§ Data for this task:

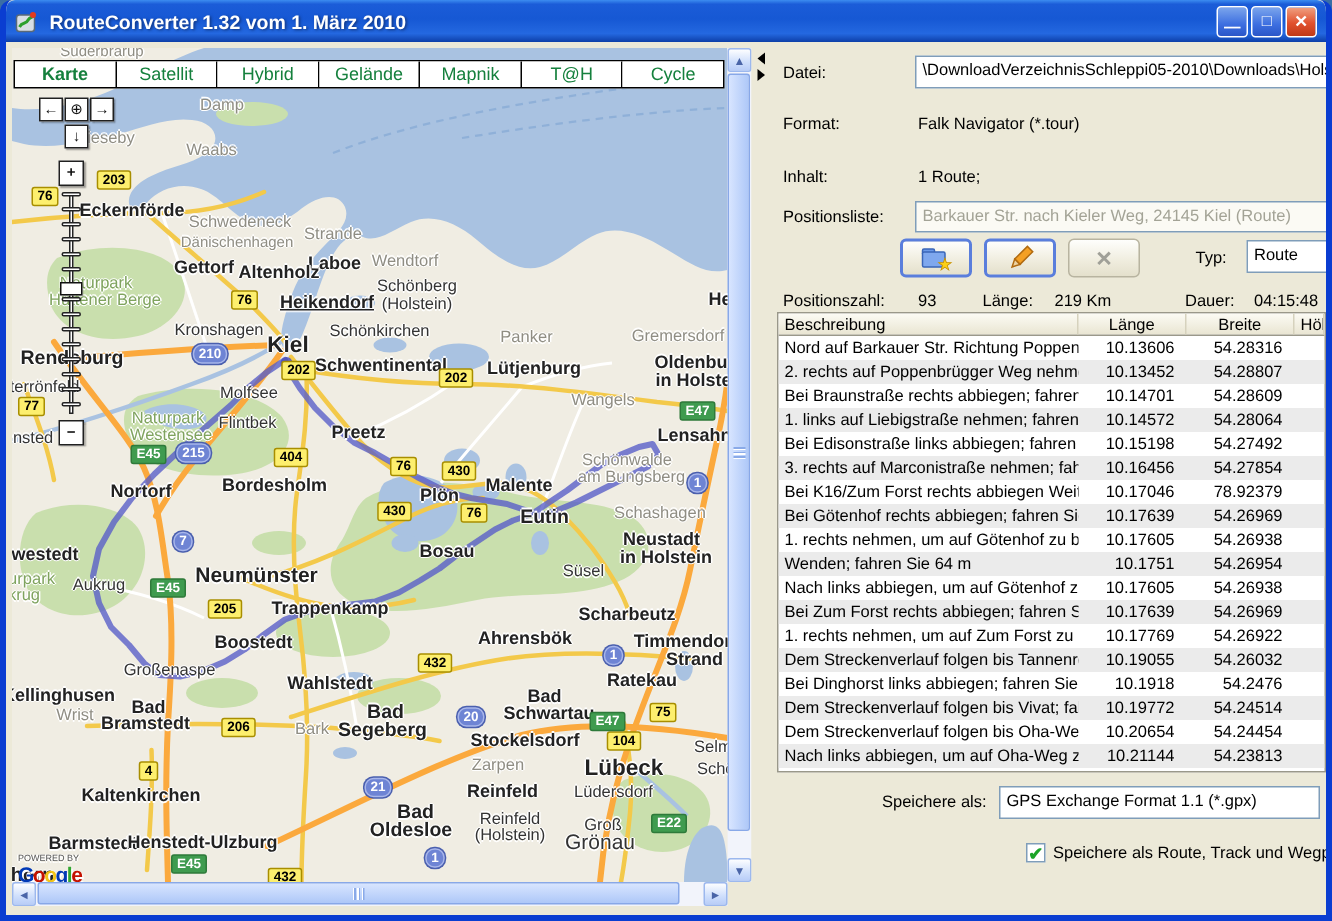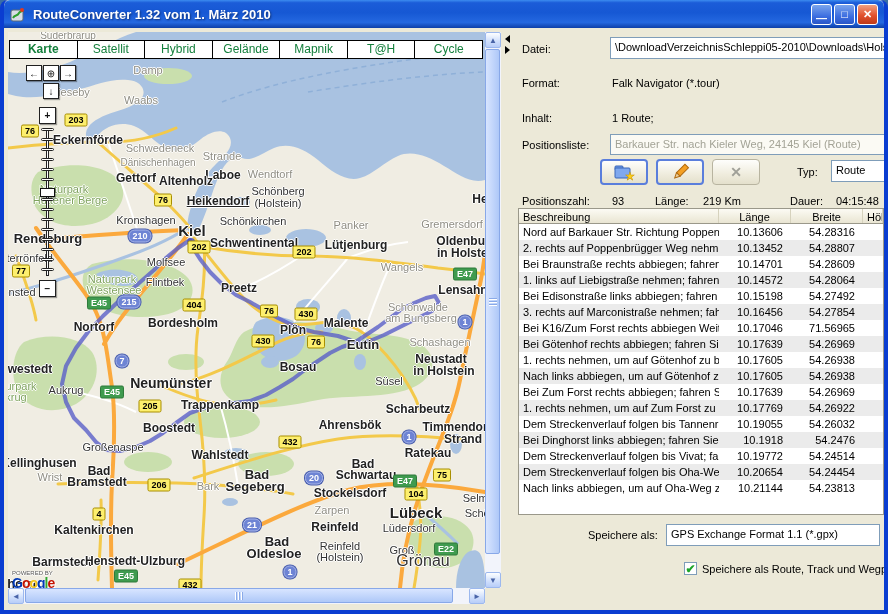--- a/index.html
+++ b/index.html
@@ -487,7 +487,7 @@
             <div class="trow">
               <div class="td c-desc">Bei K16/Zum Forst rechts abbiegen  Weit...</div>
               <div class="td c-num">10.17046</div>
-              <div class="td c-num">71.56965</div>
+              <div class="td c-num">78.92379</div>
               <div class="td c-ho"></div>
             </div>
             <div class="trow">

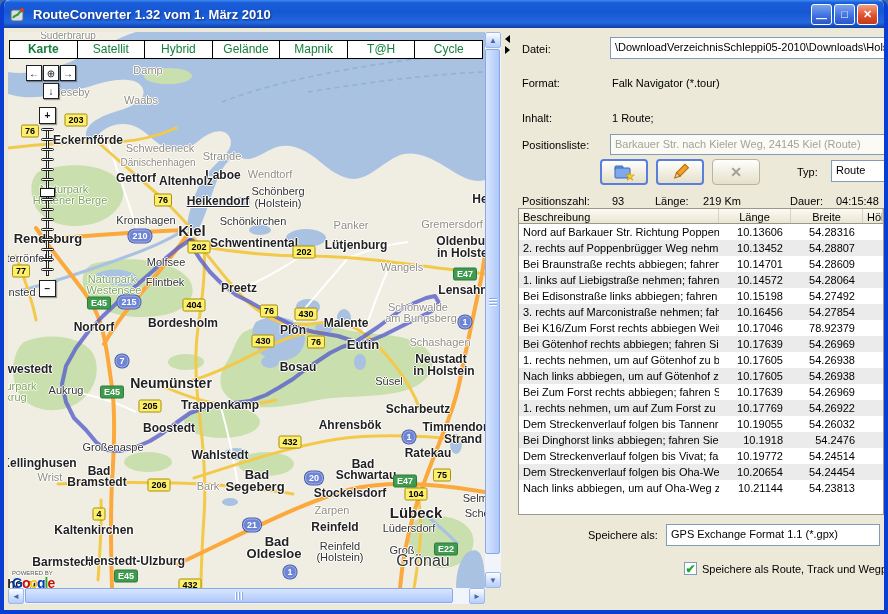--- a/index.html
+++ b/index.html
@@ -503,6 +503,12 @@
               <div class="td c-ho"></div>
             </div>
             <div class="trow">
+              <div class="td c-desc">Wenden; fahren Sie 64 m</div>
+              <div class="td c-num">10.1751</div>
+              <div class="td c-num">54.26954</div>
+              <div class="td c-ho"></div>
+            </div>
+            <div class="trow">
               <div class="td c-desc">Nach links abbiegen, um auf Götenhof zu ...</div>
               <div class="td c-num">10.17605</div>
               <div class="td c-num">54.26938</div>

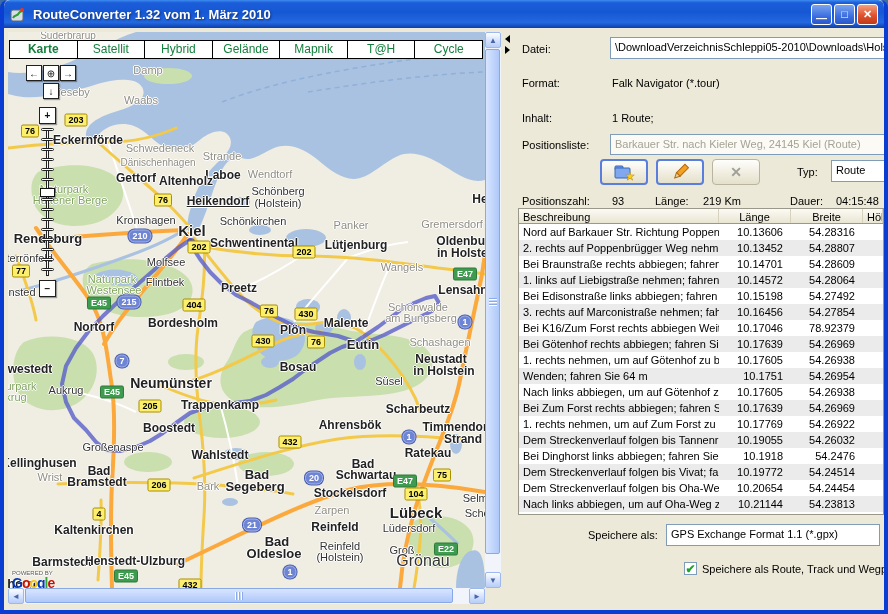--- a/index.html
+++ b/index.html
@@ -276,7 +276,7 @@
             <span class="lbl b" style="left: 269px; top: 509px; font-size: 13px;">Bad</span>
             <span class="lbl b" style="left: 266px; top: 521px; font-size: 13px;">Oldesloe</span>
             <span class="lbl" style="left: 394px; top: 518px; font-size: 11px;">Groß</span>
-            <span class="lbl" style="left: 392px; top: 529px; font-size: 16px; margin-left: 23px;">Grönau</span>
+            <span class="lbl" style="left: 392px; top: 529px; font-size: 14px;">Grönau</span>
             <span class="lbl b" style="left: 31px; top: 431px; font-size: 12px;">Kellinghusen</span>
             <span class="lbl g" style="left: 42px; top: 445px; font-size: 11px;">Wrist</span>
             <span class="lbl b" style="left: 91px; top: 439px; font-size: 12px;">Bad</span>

§ Exercise description:
Count all lines of the data that include "size". The answer is the number alone.

§ Response:
8